Saved data entries:
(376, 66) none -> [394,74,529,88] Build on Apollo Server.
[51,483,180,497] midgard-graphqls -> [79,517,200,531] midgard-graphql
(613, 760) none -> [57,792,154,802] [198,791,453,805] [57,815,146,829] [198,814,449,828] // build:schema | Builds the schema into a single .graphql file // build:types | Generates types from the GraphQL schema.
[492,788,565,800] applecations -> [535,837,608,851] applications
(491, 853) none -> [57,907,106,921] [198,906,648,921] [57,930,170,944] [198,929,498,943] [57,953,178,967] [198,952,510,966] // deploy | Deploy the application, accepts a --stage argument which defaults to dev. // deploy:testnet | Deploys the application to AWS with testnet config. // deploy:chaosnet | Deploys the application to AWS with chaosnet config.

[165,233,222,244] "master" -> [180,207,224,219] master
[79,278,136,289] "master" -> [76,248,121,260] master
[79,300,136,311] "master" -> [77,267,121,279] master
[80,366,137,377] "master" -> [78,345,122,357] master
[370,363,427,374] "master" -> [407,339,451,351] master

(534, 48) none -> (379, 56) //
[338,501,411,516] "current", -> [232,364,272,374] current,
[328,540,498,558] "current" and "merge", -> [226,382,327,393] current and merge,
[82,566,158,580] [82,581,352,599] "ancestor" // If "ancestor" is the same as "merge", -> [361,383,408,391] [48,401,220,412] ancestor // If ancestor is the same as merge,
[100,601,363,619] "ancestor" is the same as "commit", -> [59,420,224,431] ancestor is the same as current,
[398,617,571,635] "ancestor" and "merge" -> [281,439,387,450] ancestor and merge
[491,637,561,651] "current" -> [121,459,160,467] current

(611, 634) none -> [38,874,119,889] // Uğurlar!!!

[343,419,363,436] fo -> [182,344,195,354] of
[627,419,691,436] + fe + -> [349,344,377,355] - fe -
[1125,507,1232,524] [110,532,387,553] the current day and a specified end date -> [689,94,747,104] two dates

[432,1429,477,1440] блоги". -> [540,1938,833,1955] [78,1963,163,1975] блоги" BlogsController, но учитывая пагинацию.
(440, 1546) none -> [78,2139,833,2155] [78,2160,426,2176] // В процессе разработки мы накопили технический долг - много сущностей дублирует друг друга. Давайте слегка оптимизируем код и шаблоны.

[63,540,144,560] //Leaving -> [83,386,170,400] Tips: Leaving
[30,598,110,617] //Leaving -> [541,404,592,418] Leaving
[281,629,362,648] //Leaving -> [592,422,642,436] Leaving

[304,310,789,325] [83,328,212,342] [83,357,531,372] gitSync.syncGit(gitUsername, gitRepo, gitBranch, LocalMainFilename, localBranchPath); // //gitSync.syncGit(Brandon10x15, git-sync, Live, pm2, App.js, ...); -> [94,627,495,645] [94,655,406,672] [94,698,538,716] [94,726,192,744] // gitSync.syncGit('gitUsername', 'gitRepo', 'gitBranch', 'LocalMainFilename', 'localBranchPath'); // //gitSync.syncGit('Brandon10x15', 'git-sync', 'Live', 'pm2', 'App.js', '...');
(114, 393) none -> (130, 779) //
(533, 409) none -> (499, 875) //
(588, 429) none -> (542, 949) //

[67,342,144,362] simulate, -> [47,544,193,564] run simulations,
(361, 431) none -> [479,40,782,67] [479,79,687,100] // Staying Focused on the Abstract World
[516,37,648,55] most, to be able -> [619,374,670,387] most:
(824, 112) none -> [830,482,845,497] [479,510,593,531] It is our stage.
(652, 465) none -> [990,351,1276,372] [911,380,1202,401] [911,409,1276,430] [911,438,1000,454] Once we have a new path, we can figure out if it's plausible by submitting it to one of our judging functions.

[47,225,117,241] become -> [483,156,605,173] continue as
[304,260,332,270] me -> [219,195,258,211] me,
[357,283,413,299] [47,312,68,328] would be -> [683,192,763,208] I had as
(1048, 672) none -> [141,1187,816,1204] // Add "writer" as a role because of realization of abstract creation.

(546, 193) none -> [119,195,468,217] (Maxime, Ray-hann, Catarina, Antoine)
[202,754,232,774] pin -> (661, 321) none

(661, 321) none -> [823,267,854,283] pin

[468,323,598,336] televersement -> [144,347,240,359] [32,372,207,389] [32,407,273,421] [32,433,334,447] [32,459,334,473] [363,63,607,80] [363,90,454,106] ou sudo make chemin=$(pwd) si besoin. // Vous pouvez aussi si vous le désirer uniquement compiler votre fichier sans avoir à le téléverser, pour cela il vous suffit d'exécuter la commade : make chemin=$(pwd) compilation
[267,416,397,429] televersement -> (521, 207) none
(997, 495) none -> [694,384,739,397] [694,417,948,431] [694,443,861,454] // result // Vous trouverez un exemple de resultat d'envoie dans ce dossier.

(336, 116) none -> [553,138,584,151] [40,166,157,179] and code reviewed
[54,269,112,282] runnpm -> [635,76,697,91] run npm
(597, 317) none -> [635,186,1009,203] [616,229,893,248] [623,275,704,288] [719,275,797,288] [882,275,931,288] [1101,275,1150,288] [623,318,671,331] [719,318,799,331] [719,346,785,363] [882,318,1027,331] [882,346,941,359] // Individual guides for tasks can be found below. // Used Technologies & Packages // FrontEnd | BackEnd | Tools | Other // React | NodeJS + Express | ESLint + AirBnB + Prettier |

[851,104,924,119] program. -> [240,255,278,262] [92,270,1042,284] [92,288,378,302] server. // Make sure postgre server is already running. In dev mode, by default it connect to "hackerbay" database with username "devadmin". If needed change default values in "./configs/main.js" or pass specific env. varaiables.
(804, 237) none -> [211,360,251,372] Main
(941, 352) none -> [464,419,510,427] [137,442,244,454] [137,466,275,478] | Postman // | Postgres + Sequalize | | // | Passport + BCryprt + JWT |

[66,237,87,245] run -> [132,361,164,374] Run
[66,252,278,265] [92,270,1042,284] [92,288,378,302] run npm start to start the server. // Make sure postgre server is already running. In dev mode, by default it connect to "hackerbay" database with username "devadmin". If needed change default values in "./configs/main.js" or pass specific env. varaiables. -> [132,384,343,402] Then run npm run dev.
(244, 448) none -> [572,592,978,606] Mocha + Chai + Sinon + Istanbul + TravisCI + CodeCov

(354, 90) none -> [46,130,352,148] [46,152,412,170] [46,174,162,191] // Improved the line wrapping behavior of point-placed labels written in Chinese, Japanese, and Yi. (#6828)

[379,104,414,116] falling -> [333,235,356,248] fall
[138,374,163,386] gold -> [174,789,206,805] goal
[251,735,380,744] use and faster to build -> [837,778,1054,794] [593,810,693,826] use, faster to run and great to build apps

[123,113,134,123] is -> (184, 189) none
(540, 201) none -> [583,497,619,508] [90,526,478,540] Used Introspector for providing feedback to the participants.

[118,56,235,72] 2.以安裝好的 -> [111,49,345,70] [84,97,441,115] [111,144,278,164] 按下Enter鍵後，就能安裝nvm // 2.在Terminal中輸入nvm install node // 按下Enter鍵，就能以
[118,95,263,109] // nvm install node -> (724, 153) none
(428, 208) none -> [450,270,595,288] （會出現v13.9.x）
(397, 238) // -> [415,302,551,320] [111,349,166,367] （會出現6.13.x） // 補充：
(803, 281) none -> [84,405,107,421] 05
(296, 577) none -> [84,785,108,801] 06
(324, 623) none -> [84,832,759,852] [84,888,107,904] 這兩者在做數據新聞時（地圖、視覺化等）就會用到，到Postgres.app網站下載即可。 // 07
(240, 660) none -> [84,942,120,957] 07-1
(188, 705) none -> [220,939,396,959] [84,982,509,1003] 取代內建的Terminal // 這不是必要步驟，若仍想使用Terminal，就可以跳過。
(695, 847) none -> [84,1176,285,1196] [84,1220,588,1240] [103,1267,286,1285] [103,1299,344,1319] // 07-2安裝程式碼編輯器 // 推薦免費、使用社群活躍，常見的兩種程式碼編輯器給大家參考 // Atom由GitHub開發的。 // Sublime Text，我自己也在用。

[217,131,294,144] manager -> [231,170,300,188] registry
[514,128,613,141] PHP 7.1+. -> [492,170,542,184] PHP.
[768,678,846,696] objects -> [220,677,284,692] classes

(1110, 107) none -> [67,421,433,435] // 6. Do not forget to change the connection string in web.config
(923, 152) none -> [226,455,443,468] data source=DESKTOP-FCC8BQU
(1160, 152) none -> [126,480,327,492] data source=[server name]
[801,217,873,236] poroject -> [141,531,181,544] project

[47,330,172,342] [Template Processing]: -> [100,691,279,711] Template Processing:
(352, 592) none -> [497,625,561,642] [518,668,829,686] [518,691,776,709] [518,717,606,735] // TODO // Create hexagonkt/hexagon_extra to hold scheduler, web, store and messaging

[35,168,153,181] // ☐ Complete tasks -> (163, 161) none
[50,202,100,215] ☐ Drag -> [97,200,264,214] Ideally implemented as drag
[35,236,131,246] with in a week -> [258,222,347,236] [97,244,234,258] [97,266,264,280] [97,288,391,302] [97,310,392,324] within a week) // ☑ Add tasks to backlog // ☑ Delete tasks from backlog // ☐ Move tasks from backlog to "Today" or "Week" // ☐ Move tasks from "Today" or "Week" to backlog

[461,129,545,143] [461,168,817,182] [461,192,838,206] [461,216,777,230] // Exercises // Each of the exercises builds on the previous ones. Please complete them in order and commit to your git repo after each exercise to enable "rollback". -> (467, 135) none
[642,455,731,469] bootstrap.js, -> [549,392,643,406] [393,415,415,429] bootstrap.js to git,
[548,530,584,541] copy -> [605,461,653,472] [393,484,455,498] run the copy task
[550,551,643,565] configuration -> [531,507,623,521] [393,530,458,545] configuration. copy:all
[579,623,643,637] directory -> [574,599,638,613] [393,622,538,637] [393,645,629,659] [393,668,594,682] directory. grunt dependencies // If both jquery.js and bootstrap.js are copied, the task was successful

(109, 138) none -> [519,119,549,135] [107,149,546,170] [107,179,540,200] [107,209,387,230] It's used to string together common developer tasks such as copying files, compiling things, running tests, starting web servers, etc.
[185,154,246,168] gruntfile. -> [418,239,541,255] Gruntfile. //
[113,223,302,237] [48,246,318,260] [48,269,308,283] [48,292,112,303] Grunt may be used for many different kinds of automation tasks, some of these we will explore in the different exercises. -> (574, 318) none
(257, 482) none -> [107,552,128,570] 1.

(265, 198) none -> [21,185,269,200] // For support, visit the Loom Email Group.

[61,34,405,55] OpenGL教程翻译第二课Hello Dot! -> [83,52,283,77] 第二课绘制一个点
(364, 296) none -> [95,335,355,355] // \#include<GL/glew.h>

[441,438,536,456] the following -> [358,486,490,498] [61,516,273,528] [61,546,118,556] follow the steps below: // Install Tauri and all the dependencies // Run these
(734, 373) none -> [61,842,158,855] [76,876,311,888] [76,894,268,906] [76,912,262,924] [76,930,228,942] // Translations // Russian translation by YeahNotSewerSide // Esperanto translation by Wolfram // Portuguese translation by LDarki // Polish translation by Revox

What needs to be done: If a line in the records above includes the string "stage", copy it.

Written answer:
(491, 853) none -> [57,907,106,921] [198,906,648,921] [57,930,170,944] [198,929,498,943] [57,953,178,967] [198,952,510,966] // deploy | Deploy the application, accepts a --stage argument which defaults to dev. // deploy:testnet | Deploys the application to AWS with testnet config. // deploy:chaosnet | Deploys the application to AWS with chaosnet config.
(824, 112) none -> [830,482,845,497] [479,510,593,531] It is our stage.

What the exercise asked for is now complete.